Maybe on https://doc.arvados.org/main/api/methods/container_requests.html in the "container_image" parameter description, along similar lines?
I'm not sure what you're suggesting, we haven't changed the container request API for this?
Updated by Tom Clegg about 3 years ago
Peter Amstutz wrote:
I would say something about how Singularity is more likely to be containerization of choice on HPC systems, it is somewhat simpler / easier to manage due to not having a separate daemon, and that once a Singularity image is cached, the Singularity container may have less overhead than the equivalent Docker container.
Added this. I didn't include a part about "less overhead" because it seemed a bit awkward to explain (slower on first use by a given user, maybe faster after that, depends on how often the image is used) compared to the benefit being explained... is that OK?
Maybe rename that page from "Working with Docker images" to "Working with container images" and then at the top of the page mention that both Docker and Singularity are supported, and add a section that repeats the the notes about how Singularity works differently.
Added this. Linked to the install/config page instead of repeating the info, though. Maybe when singularity support is a bit more mature it will make more sense to move the "differences" bit to a separate user-facing page?
Maybe on https://doc.arvados.org/main/api/methods/container_requests.html in the "container_image" parameter description, along similar lines?
I'm not sure what you're suggesting, we haven't changed the container request API for this?
It was just an idea of a place to put the singularity info where users might find it. But I think "working with container images" is fine.

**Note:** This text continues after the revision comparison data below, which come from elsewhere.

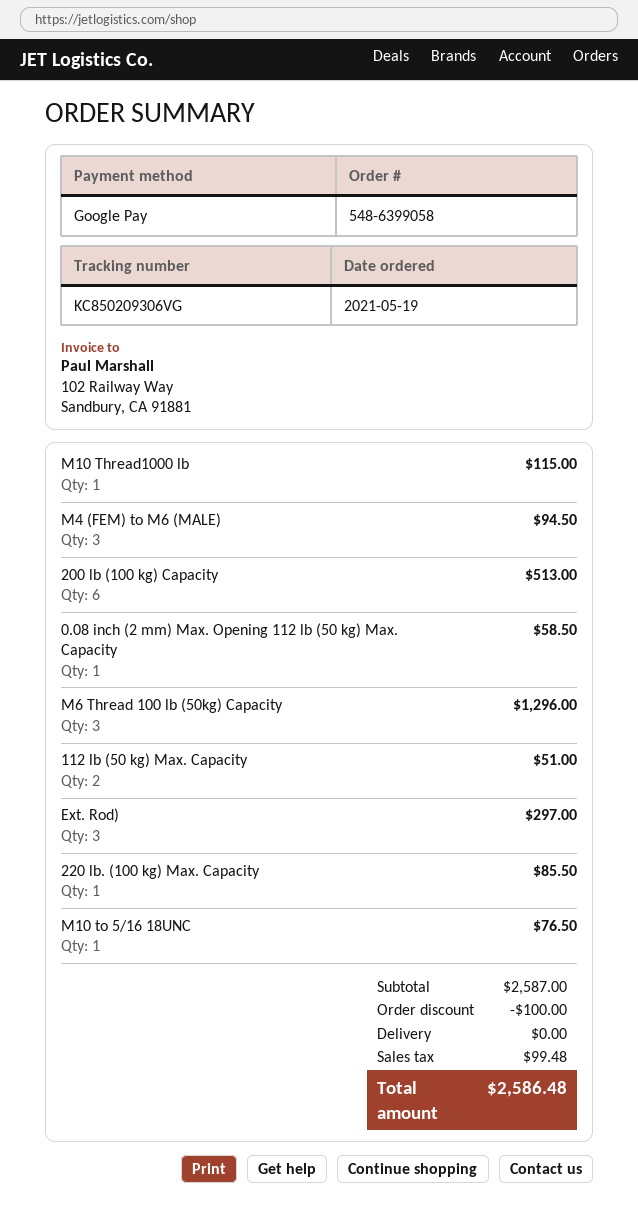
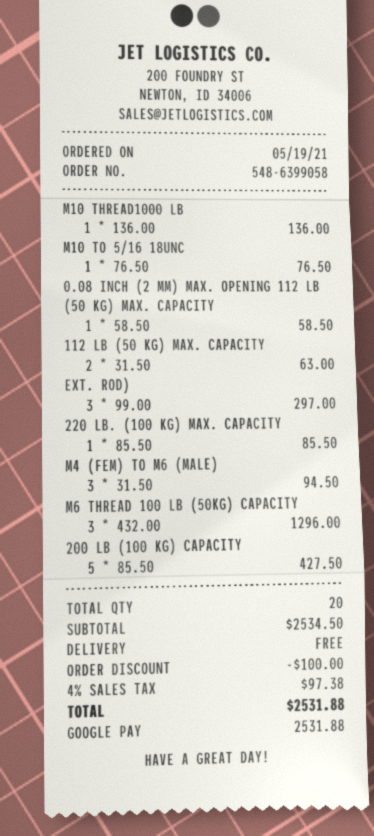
M10 Thread1000 lb: 1 for 115.00 -> 1 for 136.00
200 lb (100 kg) Capacity: 6 for 513.00 -> 5 for 427.50
112 lb (50 kg) Max. Capacity: 2 for 51.00 -> 2 for 63.00
subtotal: 2587.00 -> 2534.50
tax: 99.48 -> 97.38
total: 2586.48 -> 2531.88

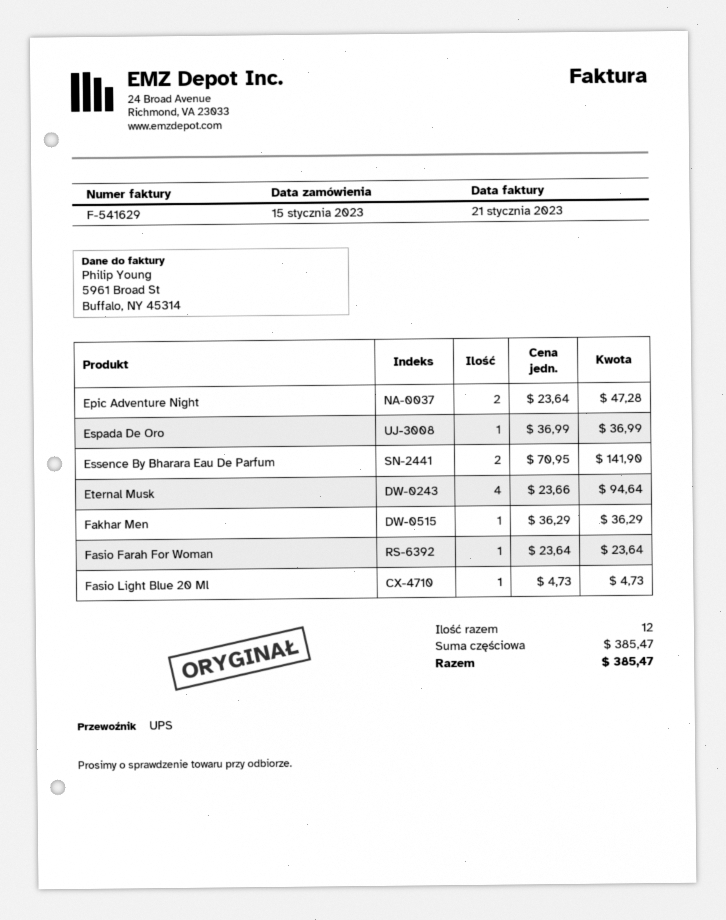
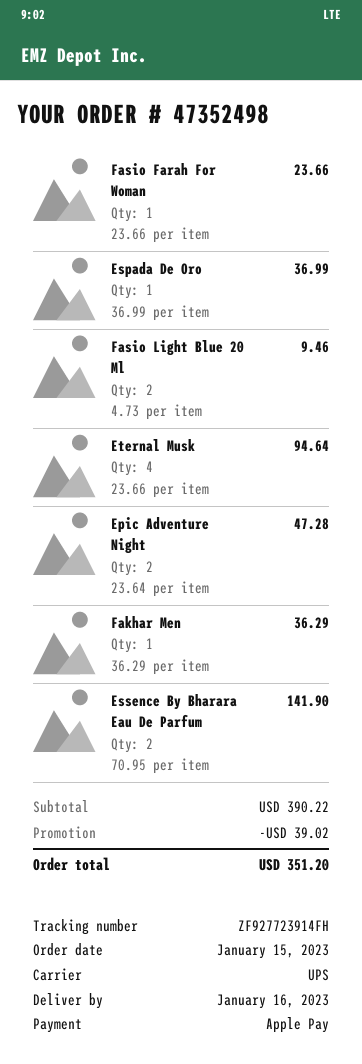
Fasio Farah For Woman: 1 x 23.64 = 23.64 -> 1 x 23.66 = 23.66
Fasio Light Blue 20 Ml: 1 x 4.73 = 4.73 -> 2 x 4.73 = 9.46
subtotal: 385.47 -> 390.22
discount: none -> 39.02
total: 385.47 -> 351.20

17726-singularity-doc @ 5bc8ad779b8d39c63df88c20e5a883f4fe15c6da
Updated by Peter Amstutz about 3 years ago
Tom Clegg wrote:
Peter Amstutz wrote:
I would say something about how Singularity is more likely to be containerization of choice on HPC systems, it is somewhat simpler / easier to manage due to not having a separate daemon, and that once a Singularity image is cached, the Singularity container may have less overhead than the equivalent Docker container.
Added this. I didn't include a part about "less overhead" because it seemed a bit awkward to explain (slower on first use by a given user, maybe faster after that, depends on how often the image is used) compared to the benefit being explained... is that OK?
Maybe rename that page from "Working with Docker images" to "Working with container images" and then at the top of the page mention that both Docker and Singularity are supported, and add a section that repeats the the notes about how Singularity works differently.
Added this. Linked to the install/config page instead of repeating the info, though. Maybe when singularity support is a bit more mature it will make more sense to move the "differences" bit to a separate user-facing page?
Maybe on https://doc.arvados.org/main/api/methods/container_requests.html in the "container_image" parameter description, along similar lines?
I'm not sure what you're suggesting, we haven't changed the container request API for this?
It was just an idea of a place to put the singularity info where users might find it. But I think "working with container images" is fine.
17726-singularity-doc @ 5bc8ad779b8d39c63df88c20e5a883f4fe15c6da
LGTM
Updated by Tom Clegg about 3 years ago
- Status changed from In Progress to Resolved
Applied in changeset arvados|e99f026d040c6020dfcc51c6d988cf18d325a530.